Einwanderungsgesetz: Klare Position der CDU

04.01.2016
Pressemitteilung

Anlässlich einer irreführenden Pressemitteilung der Landtagsfraktion von Bündnis 90/Die Grünen zum Thema Einwanderungsgesetz möchten wir freundlich auf folgende Fakten hinweisen:

  1. Der CDU Bundesparteitag im Dezember hat sich grundsätzlich für ein solches Gesetz ausgesprochen. Dabei besteht jedoch einhelliger Konsens in Partei und Bundestagsfraktion, das nicht mehr in dieser Legislaturperiode anzugehen.
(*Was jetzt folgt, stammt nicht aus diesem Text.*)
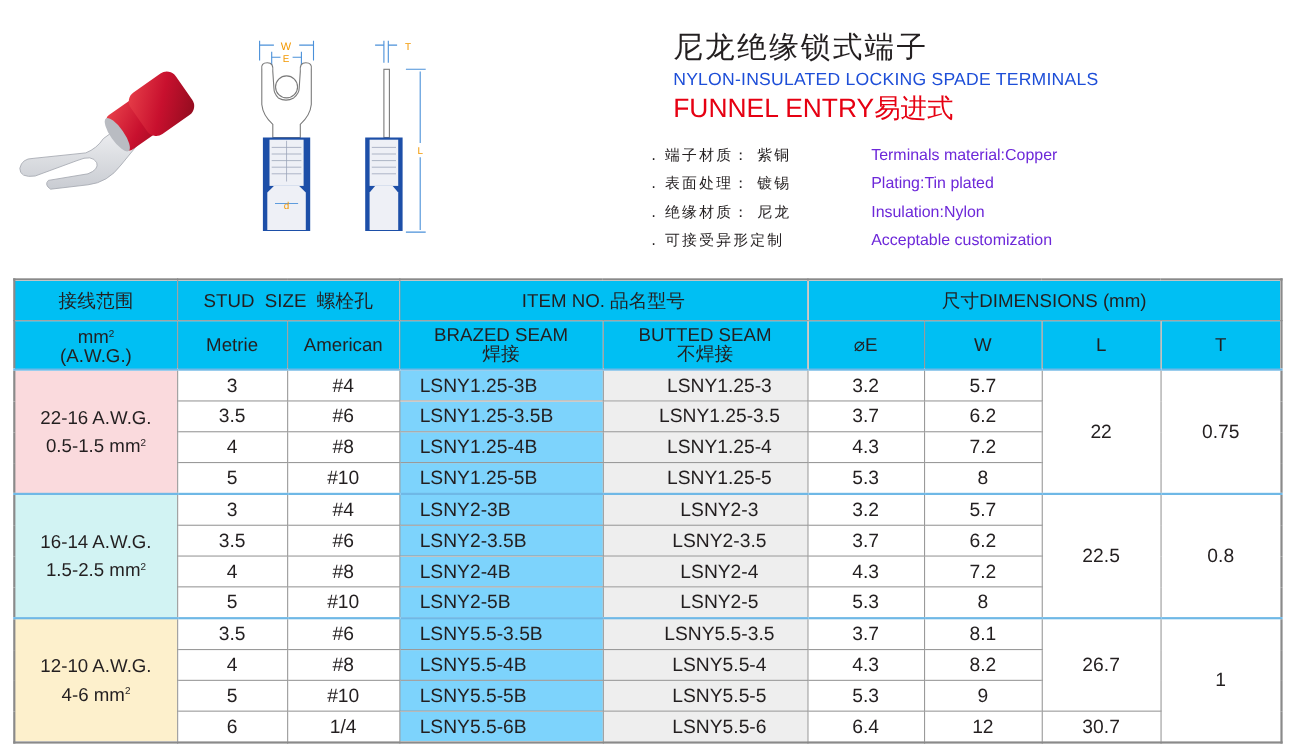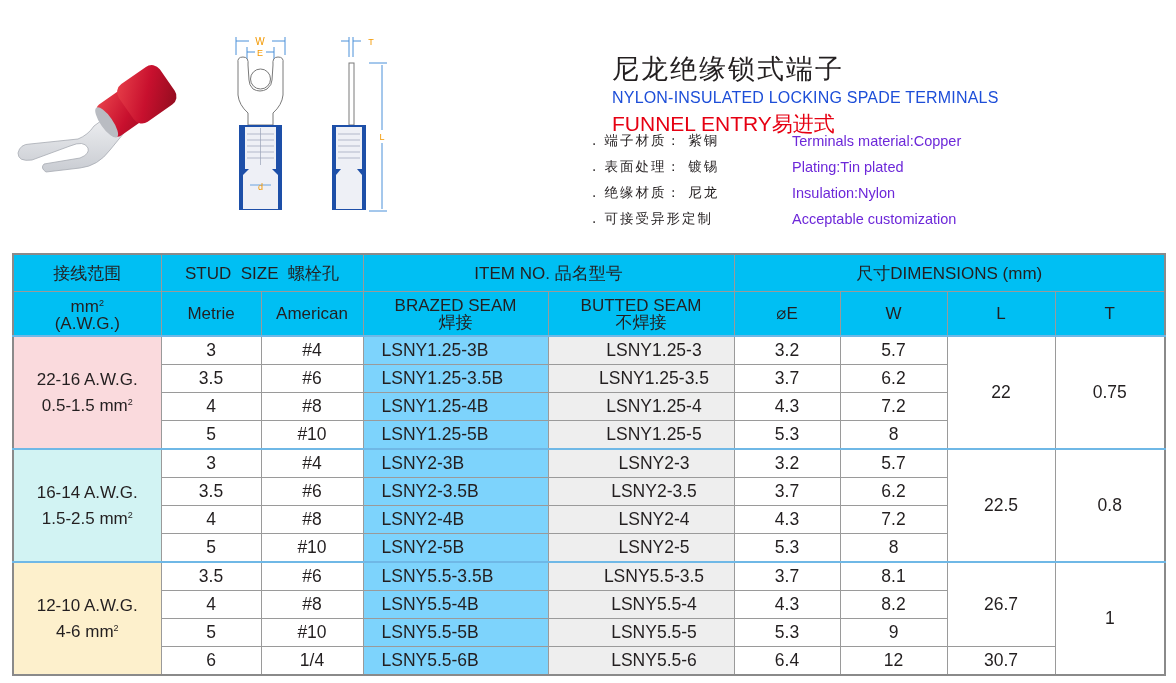"尼龙绝缘锁式端子" .title-cn { margin-top: 25px -> none }
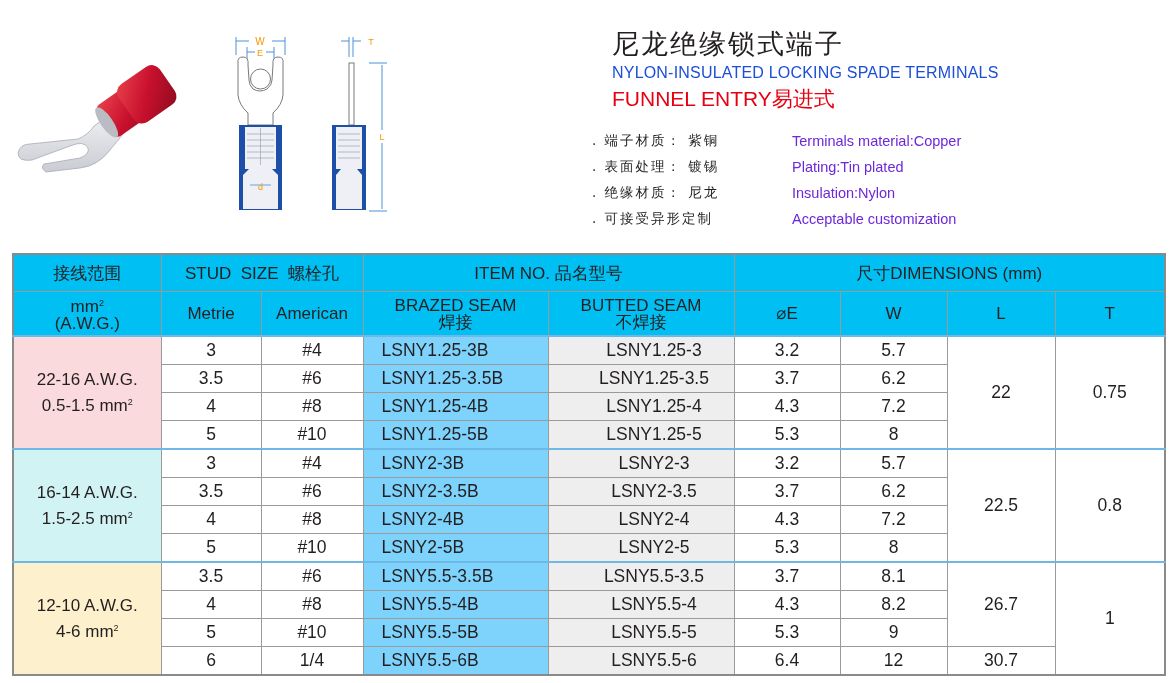"FUNNEL ENTRY易进式" .title-red { font-size: 21px -> 24px }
Grund dafür ist die wesentliche dringendere, unmittelbar anstehende Herausforderung der Aufnahme und Integration von Flüchtlingen.
  2. Im Einklang damit hat Julia Klöckner, die rheinland-pfälzische Landes- und Fraktionsvorsitzende und stellvertretenden Bundesvorsitzende der CDU, in einem Interview mit der Frankfurter Allgemeinen Sonntagszeitung (Ausgabe vom 3.01.2016) wörtlich gesagt: "Erst einmal hat die Frage Priorität: Wie können wir diejenigen zu Arbeitskollegen machen, die schon jetzt in großer Zahl zu uns gekommen sind? […] Die bestehenden Regeln zu einem verständlichen Einwanderungsgesetz zu bündeln, kann uns erst in einem späteren Schritt beschäftigen."
  3. Der von den Grünen hier konstruierte Gegensatz ist also gegenstandslos.
  4. Die Partei der Grünen hat, abgesehen von politischer Rhetorik, bisher keine Gesetzesinitiative zu diesem Thema vorzuweisen.

Der Generalsekretär der rheinland-pfälzischen CDU, Patrick Schnieder, MdB, reagierte mit Kopfschütteln auf die Zitate von Grünen-Politiker Kobler: "Statt Falschmeldungen zu verbreiten, sollten sich die Grünen mit Problemlösungen befassen. Einwanderung besser zu regeln ist nun wirklich nicht das dringendste Thema im Moment!"